Holmes participated in every poetry demonstration, such as for example the Poetry International in Rotterdam and the One World Poetry in Amsterdam. Sometimes he recited poetry, sometimes he was a coordinator or gave conferences on translation, but he always made himself actively present. As soon as he had a chance, he organized conferences abroad on the topic of translated Dutch poetry, as for example at the Library of Congress in Washington.

== Poetry Gone Gay ==
In 1984, in the midst of the One World Poetry demonstration, he organized an evening called "Poetry Gone Gay", in which he read some of his works dealing with homosexuality and eroticism. He found it extremely liberating to be able to show that part of his personality to the audience, and especially to obtain recognition and approval from it. Holmes loved to display his sexual orientation, not only in his poetry, but especially in his outfits and accessory choice. In the last years of his life he created the character that we see in the picture on this page: a middle-aged man with short white-as-snow hair, jeans with a studded waist, studded bracelets, a pink triangle on the flap of his jacket, a large handful of keys attached to the jeans, and the tip of a pink handkerchief sticking out of the back pocket. This same sexual freedom was, probably, the cause of his premature death caused by AIDS. However, Holmes was aware of the dangers linked to his extravagant lifestyle, and openly declared that they had never, in any way, influenced his choices in life.

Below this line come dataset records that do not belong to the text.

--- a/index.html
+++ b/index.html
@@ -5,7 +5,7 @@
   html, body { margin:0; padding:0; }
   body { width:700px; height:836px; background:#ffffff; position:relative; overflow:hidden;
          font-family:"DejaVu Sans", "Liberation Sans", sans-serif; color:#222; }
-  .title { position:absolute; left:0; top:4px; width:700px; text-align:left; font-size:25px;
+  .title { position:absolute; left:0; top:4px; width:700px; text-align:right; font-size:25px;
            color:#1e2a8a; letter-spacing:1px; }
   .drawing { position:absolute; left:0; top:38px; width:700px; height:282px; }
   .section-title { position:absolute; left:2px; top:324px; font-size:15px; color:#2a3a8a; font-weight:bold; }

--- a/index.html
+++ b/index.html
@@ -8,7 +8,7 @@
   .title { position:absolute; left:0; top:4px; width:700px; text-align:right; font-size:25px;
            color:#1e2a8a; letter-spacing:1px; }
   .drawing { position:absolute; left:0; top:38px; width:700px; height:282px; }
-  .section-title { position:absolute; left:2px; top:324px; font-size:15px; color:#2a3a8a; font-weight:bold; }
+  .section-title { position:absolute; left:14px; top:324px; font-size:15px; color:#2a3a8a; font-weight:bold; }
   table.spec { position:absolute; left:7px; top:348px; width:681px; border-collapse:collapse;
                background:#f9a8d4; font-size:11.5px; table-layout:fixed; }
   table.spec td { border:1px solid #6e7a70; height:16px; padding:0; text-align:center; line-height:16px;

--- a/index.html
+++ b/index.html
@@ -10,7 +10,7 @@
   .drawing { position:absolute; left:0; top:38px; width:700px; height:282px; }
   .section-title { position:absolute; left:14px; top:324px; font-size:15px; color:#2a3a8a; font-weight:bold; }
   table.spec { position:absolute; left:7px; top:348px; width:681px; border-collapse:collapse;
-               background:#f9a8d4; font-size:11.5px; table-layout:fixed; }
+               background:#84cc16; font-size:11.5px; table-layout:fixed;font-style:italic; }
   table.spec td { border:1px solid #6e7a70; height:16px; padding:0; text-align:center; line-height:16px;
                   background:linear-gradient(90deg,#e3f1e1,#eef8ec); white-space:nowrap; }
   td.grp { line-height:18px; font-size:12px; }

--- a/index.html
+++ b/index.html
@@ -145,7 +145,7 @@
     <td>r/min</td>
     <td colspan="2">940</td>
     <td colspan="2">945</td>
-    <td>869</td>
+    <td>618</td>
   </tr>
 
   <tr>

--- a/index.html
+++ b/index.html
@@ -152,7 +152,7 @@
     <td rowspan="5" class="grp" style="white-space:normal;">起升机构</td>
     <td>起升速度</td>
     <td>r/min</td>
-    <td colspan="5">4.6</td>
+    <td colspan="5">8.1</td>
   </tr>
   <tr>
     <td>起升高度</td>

During his memorial, which was crowded, his life partner and great love Hans van Marle concluded his farewell speech with a short excerpt of the famous "Meditation XVII" of Devotions Upon Emergent Occasions, a metaphysical piece written in 1624 by John Donne, of which Ernest Hemingway, in 1940, extracted the title of his famous novel For Whom The Bell Tolls:

'No man is an island entire of itself; every man
is a piece of the continent, a part of the main;
(...)
any man's death diminishes me,
because I am involved in mankind.
And therefore never send to know for whom
the bell tolls; it tolls for thee. '

== Selected bibliography ==

=== Poetry ===
- Jim Holmes, Nine Hidebound Rimes. Poems 1977 (Amsterdam, 1978).
- Jacob Lowland, The Gay Stud's Guide to Amsterdam and Other Sonnets (Amsterdam, 1978; second edition 1980).
- Jacob Lowland, Billy and the Banquet (Amsterdam, 1982).
- James S. Holmes, Early Verse 1947-1957 (Amsterdam/New York, 1985).

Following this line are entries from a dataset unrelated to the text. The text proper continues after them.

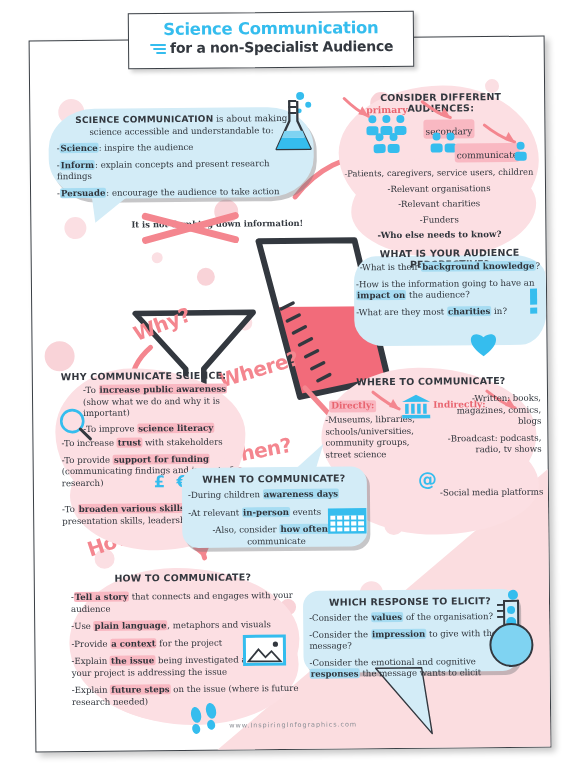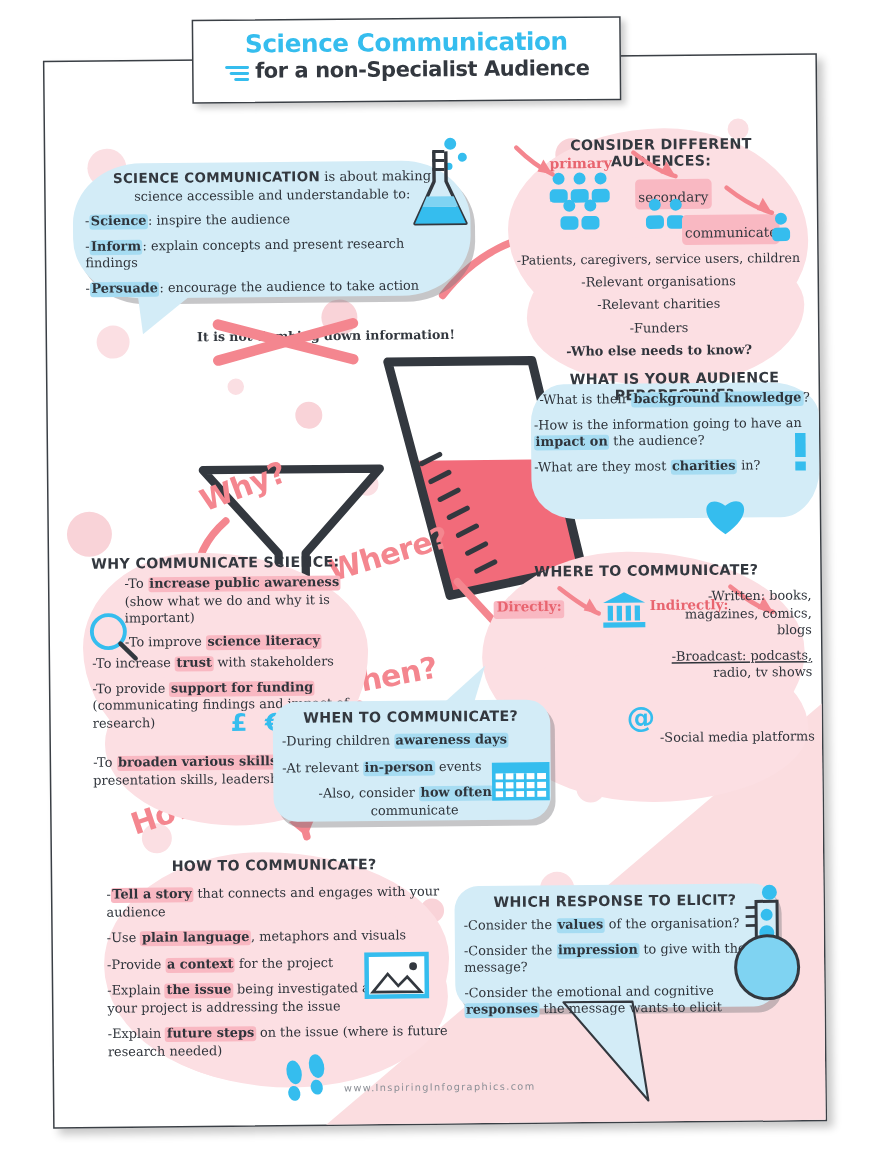--- a/index.html
+++ b/index.html
@@ -318,6 +318,12 @@
 
     <div class="bt st" style="position:absolute;left:296px;top:362px;color:#e8646f;font-size:9px;
                 background:#f9b8c2;padding:0 2px;border-radius:2px;">Directly:</div>
+    <div style="position:absolute;left:292px;top:376px;width:100px;">
+      <div class="bt">-Museums, libraries,</div>
+      <div class="bt">schools/universities,</div>
+      <div class="bt">community groups,</div>
+      <div class="bt">street science</div>
+    </div>
 
     <svg style="position:absolute;left:338px;top:352px;" width="34" height="26">
       <path d="M2 2 C 12 10, 20 16, 28 19" fill="none" stroke="#f4868f" stroke-width="3" stroke-linecap="round"></path>

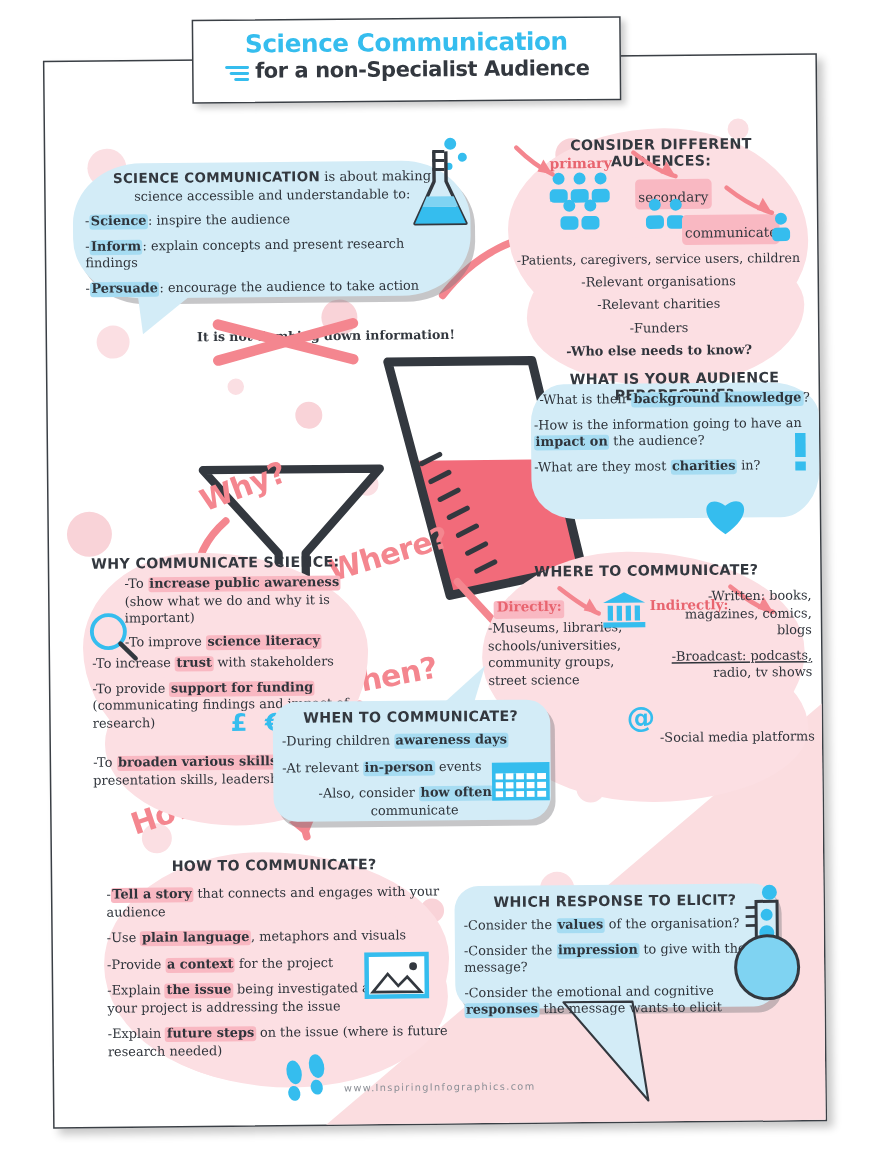--- a/index.html
+++ b/index.html
@@ -348,7 +348,7 @@
     <div style="position:absolute;left:398px;top:356px;width:110px;text-align:right;">
       <div class="bt">-Written: books,</div>
       <div class="bt">magazines, comics, blogs</div>
-      <div class="bt" style="margin-top:5px;text-decoration:underline;">-Broadcast: podcasts,</div>
+      <div class="bt" style="margin-top:5px;">-Broadcast: podcasts,</div>
       <div class="bt">radio, tv shows</div>
     </div>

=== Poetry translation ===
- Martinus Nijhoff, Awater. A Long Poem, With a Comment on Poetry in Period of Crisis (Amsterdam, 1992).
- Paul Snoek and Willem M. Roggeman (editor), A Quarter Century of Poetry from Belgium (Flemish Volume) (Bruxelles/L'Aja, 1970).
- Peter Glasgold (ed.), Living Space (New York, 1979).
- Lawrence Ferlinghetti and Scott Rollins (editor), Nine Dutch Poets (San Francisco, 1982).
- James S. Holmes and William Jay Smith (editor), Dutch Interior. Postwar Poetry from the Netherlands and Flanders (New York, 1984).
Many translations in magazines such as:
- Modern Poetry in Translation (Monographical issue on the Netherlands 27/28, 1976)
- Delta
- Atlantic
- Carcanet
- Chelsea Review
- Poetry Quarterly

=== Scientific works and articles ===
- James S. Holmes et al. (editor), The Nature of Translation. Essays on the Theory and Practice of Literary Translation (L'Aja/Bratislava, 1970).
- James S. Holmes et al. (editor), Literature and Translation. New Perspectives in Literary Studies (Leuven, 1978).
- James S. Holmes, Translated!. Papers on Literary Translation and Translation Studies (Amsterdam, 1988).